Anche il governo Renzi dovrà fare il suo spoils system nel prossimo mese. E sarà curioso vedere alla prova Marianna Madia, quella giovane eterea messa al ministero per la Pubblica amministrazione e la semplificazione alle prese con mandarini astuti, potenti anonimi, alcuni dei quali affetti dalla sindrome della “leadership tossica”, come la chiama lo psicologo Andrea Castiello d’Antonio, e esperti cultori di “sabotaggio burocratico”.
Le premesse, per la verità, non sono le più incoraggianti. Il ministro ciellino Maurizio Lupi ha già confermato alle Infrastrutture Ercole Incalza, che calca i corridoi di quel ministero fin dai tempi del socialista Claudio Signorile. Mentre l’ex ministro dei Beni Culturali Massimo Bray, è caduto nella rete di Salvo Nastasi, giovane padrone di fatto del ministero, appartenente alla squadra di Gianni Letta, che adesso Dario Nardella, prossimo sindaco di Firenze, preme su Renzi chissà perché per far confer-
Ma si sa, la legge si applica per tutti e si interpreta per gli amici.
Solo tre esempi, per ora, in attesa di vedere che cosa il nuovo governo saprà fare almeno nelle cinquanta poltrone più importanti nella Pubblica amministrazione. Ma già Luigi Einaudi avvertiva: «Il vero ostacolo per l’attuazione della riforma burocratica in Italia sono i ministri stessi che non sono in grado di compierla da soli. Per quanto siano bravi, per riformare devono fidarsi di qualche funzionario, o competente, non interessato, devoto al Paese il quale dica ad essi che cosa devono fare». Sarà brava la Madia, o lo stesso Renzi che rispetto ai suoi ministri sembra comportarsi come un uomo solo al comando? O sarà vero, come dice qualche suo amico, che Matteo si è già innamorato della sacralità di certi legulei capi di gabinetto? Alcuni sono notoriamente «sabotatori burocratici », come li ha definiti sempre Cassese, il quale racconta di un noto capo di gabinetto – forse il suo quando fu ministro della P.A. – contrario a certi cambiamenti nell’amministrazione previsti da una legge appena approvata: «Sapeva che il governo sarebbe durato massimo 12 mesi e fissò in 18 mesi il termine per emanare il decreto legislativo che avrebbe dovuto dare attuazione alla legge». Ne sanno qualcosa Mario Monti e Enrico Letta che hanno lasciato in eredità 852 decreti necessari per rendere operative le norme varate dai loro governi, scritte peraltro come sempre in ostrogoto, il burocratese che solo i mandarini ministeriali sanno interpretare.

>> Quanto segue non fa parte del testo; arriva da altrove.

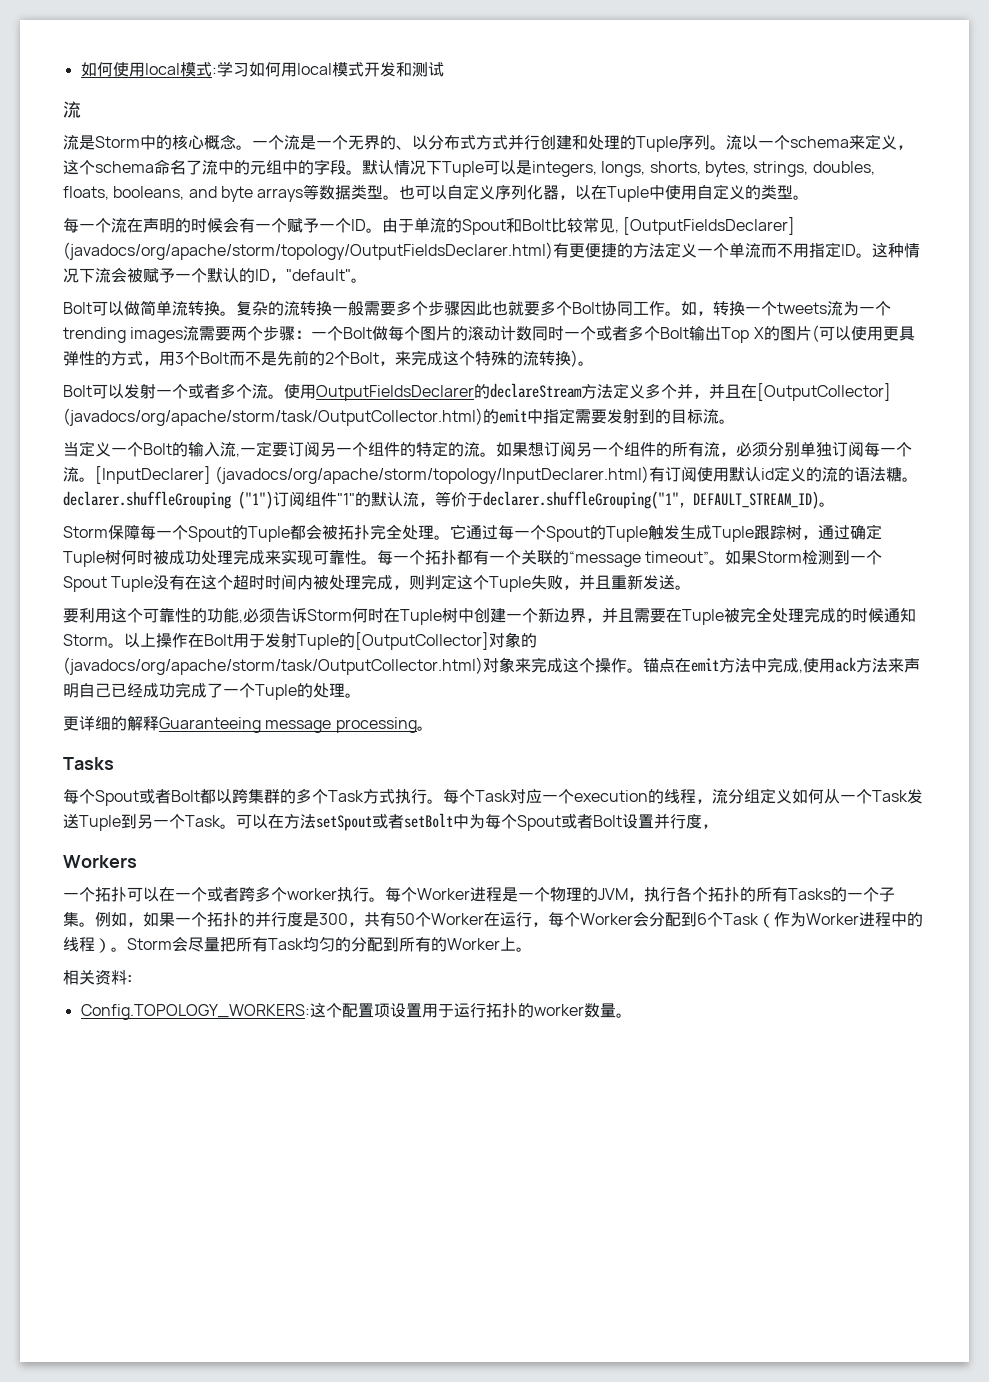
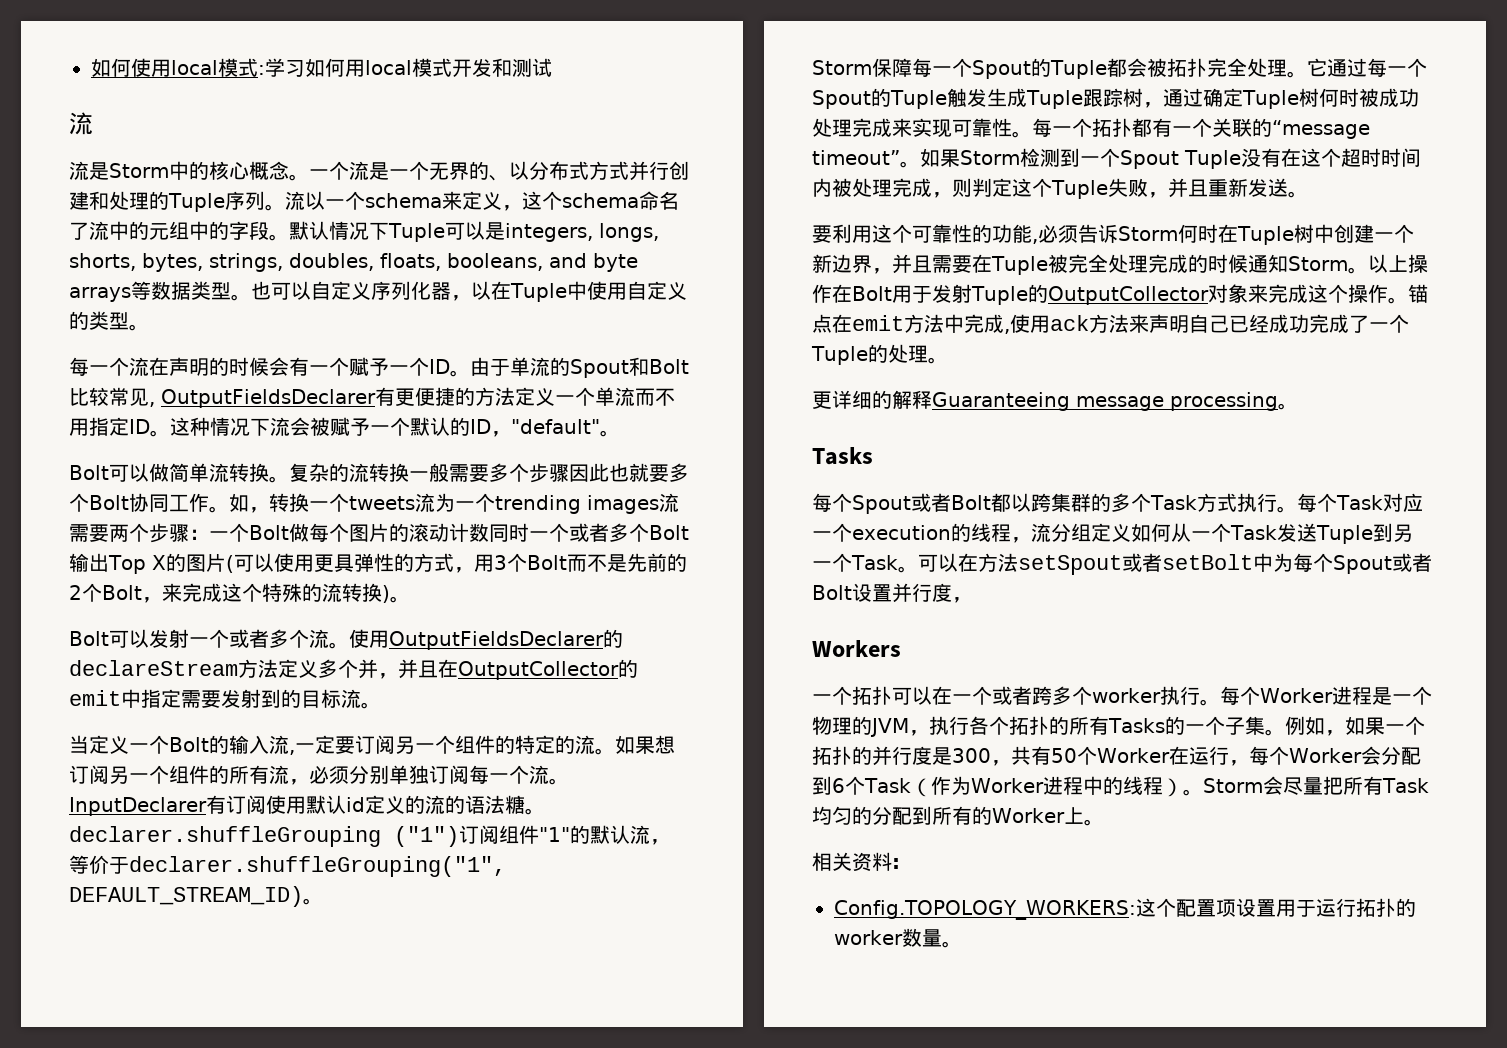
[623,217,796,235] [63,242,553,260] [OutputFieldsDeclarer] (javadocs/org/apache/storm/topology/OutputFieldsDeclarer.html) -> [161,389,376,408] OutputFieldsDeclarer
[757,383,891,401] [63,408,483,426] [OutputCollector] (javadocs/org/apache/storm/task/OutputCollector.html) -> [458,661,619,680] OutputCollector
[95,466,650,484] [InputDeclarer] (javadocs/org/apache/storm/topology/InputDeclarer.html) -> [69,797,207,816] InputDeclarer
[355,632,537,650] [63,657,483,675] [OutputCollector]对象的(javadocs/org/apache/storm/task/OutputCollector.html) -> [1047,286,1209,305] OutputCollector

Sono in tutto 3,2 milioni i dipendenti statali e costano 165 miliardi. Pochi credono davvero che il giovane Matteo con la candida Madia possa essere capace di condurli all’efficienza o addirittura a ridurli di 10 mila, cominciando dai capi (e di sfoltire le migliaia di leggi e leggine), per assumerne 1.000 meno adusi ai vicoli oscuri della giurisprudenza e più capaci di adattarsi al nuovo. Lodevole velleità, ma Matteo Renzi deve sapere che “la madre di tutte le battaglie” è contro una mostruosità autorigenerante che Robert King Merton descrisse come un «circolo vizioso disfunzionale» che vive di "incapacità addestrata".